Dopo una lunga e quasi ininterrotta pausa, è grazie alla computer graphic che i disaster movie tornano nuovamente ai fasti degli anni ’70.
Il banco di prova tecnologico è Jurassic Park di Steven Spielberg. Partito con l’idea di realizzare i suoi dinosauri con tecniche tradizionali (stop motion e animatroni), il regista si convince a passare a una nuova tecnologia dopo una efficace dimostrazione dei tecnici della ILM, che realizzano creature completamente digitali con livelli di dettagli e realismo mai raggiunti prima.
Il primo vero film catastrofico dell’era digitale è Twister, che porta sullo schermo, complice ancora la ILM, una serie di convincenti e spettacolari tornado (e purtroppo non molto altro, a causa soprattutto di una sceneggiatura debole e personaggi male abbozzati); le spaventose trombe d’aria che devastano l’Oklahoma intrattengono un pubblico che si scopre di nuovo affamato di disastri da contemplare senza pensieri.
Il titolo di re della nuova onda digitale della catastrofe spetta però a Roland Emmerich, che dal 1996 in poi porta al cinema rappresentazioni di disastri sempre più devastanti: Independence Day, l’ennesimo Godzilla (remake però del Risveglio del dinosauro), The Day After Tomorrow e 2012 sono solo alcuni dei successi di un regista il cui principale interesse sembra essere quello di stupire e ammaliare il pubblico con uno spettacolo di pura distruzione che si fa via via sempre più planetaria e biblica.
Rispuntano anche le care vecchie meteore, principalmente con Armageddon di Michael Bay e Deep Impact di Mimi Leder; usciti nella stessa estate del 1998, i due film possono contare rispettivamente sulle spacconate del trivellatore Bruce Willis e sugli accorati appelli del Presidente USA Morgan Freeman, oltre naturalmente a una buona dose di computer graphics.

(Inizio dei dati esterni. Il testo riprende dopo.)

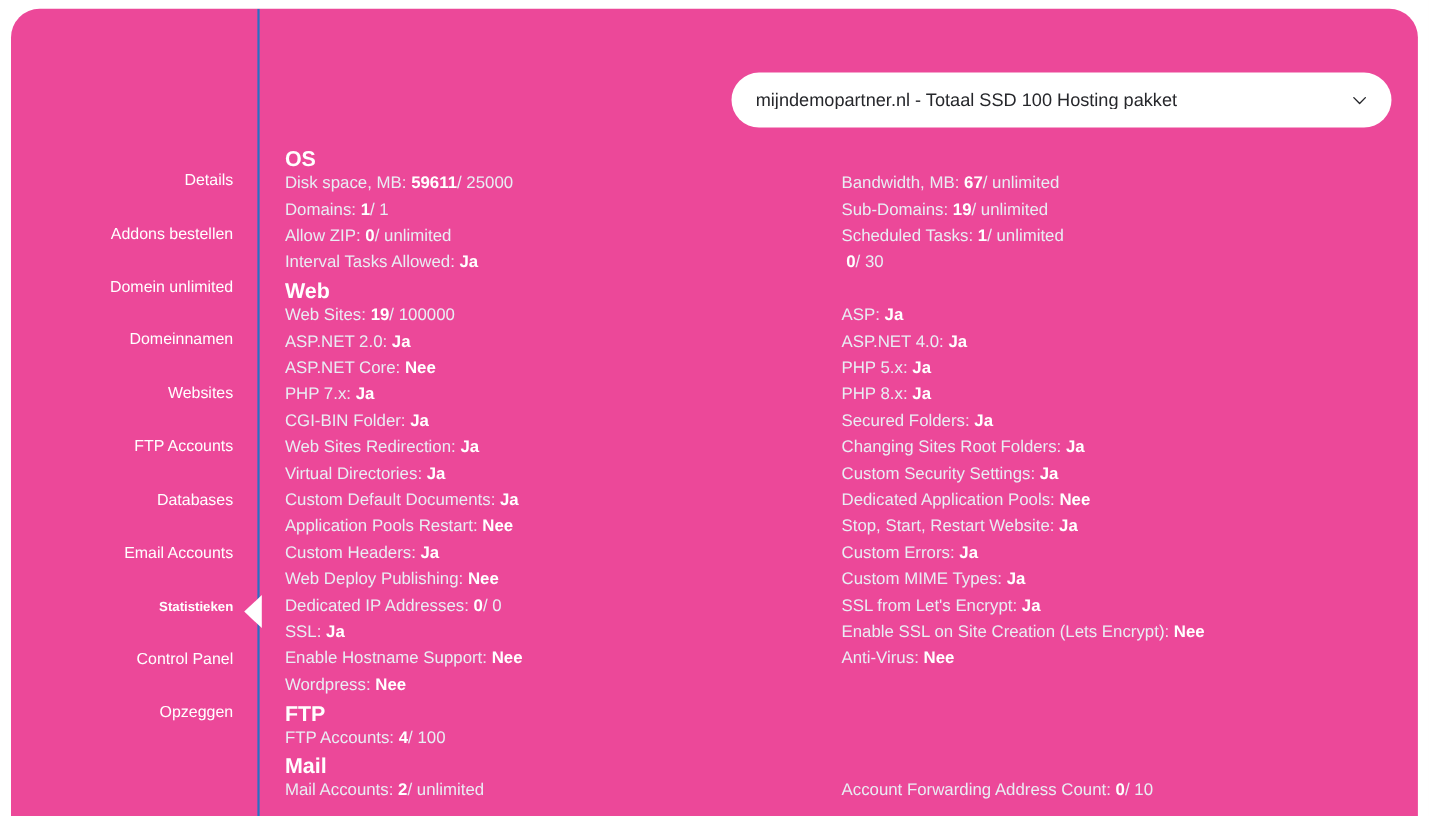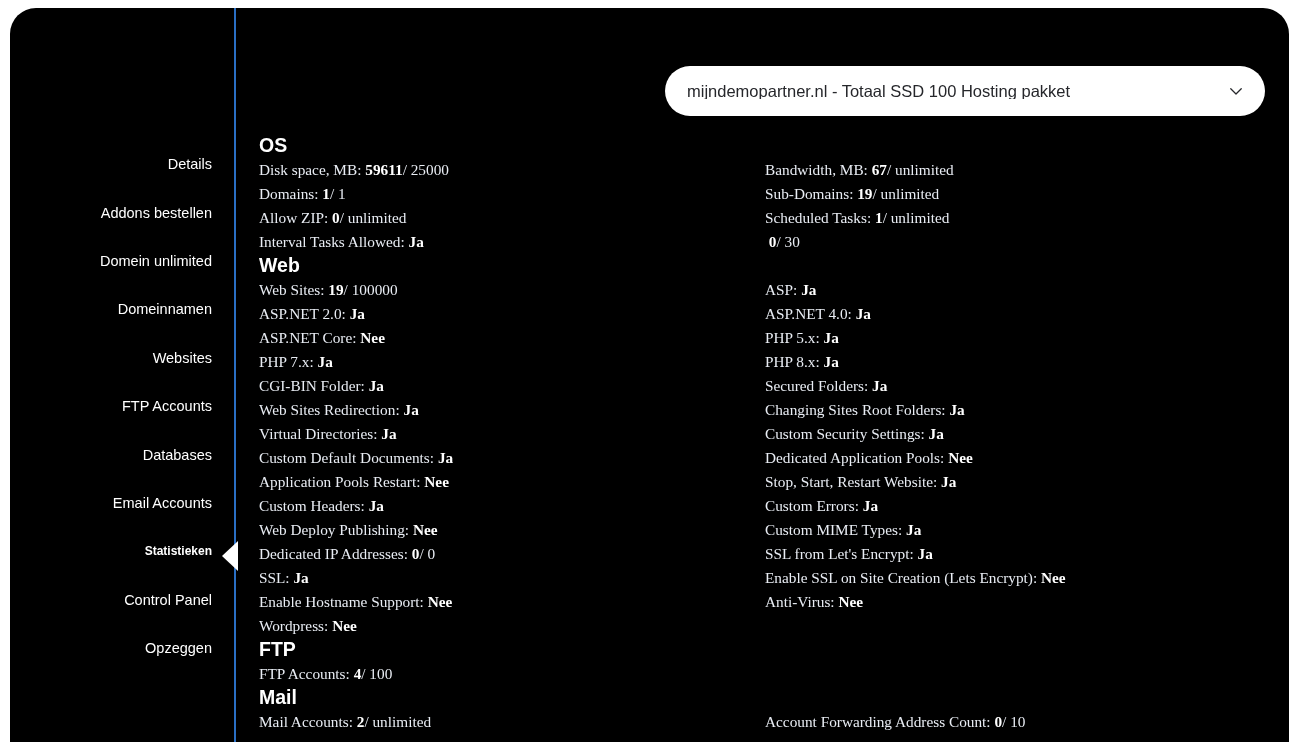--- a/index.html
+++ b/index.html
@@ -11,21 +11,21 @@
     background: #ffffff;
     font-family: "Liberation Sans", sans-serif;
   }
 
   #app {
     position: absolute;
     left: 10px;
     top: 8px;
     width: 1279px;
     height: 734px;
-    background: #000000;
+    background: #ec4899;
     border-top-left-radius: 26px;
     border-top-right-radius: 26px;
     overflow: hidden;
   }
 
   
   .selector-wrap {
     position: absolute;
     left: 655px;
     top: 58px;
@@ -127,23 +127,22 @@
     height: 24px;
     display: flex;
     align-items: center;
     white-space: nowrap;
   }
   .row {
     color: #e9edf4;
     font-size: 15.3px;
     height: 24px;
     display: flex;
-    align-items: center;
-    white-space: nowrap;
-    font-family: Liberation Serif, serif;
+    align-items: flex-start;
+    white-space: nowrap;
   }
   .row .v { font-weight: bold; color: #ffffff; }
   .row .rest { font-weight: normal; color: #e9edf4; }
   .spacer { height: 24px; }
 </style>
 </head>
 <body>
 
 <div id="app">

Caratteristica che emerge sempre di più in queste pellicole è la voglia di intrattenere senza pensieri il pubblico, limitando al minimo riflessioni sulla trama ed empatia con i personaggi e spostando l’attenzione esclusivamente al livello visuale: il digitale è qui per divertirci, pare essere il messaggio e i trailer di questi film sembrano i demo cinematici dei videogame. Certo emerge una buona dose di apocalittico millenarismo, specie in The Day After Tomorrow e 2012, che fa pensare a una preoccupazione ormai condivisa nell’immaginario collettivo per i disastri naturali e i cambiamenti climatici (e per inesistenti profezie di popoli antichi, astutamente utilizzate come richiamo commerciale); ad attirare gli spettatori contribuisce certamente anche un bisogno catartico; ma ciò che appare più evidente è la volontà voyeuristica di apprezzare la catastrofe fin nei minimi dettagli, ad “alta risoluzione”, di contemplare le meravigliose e apparentemente infinite possibilità del digitale.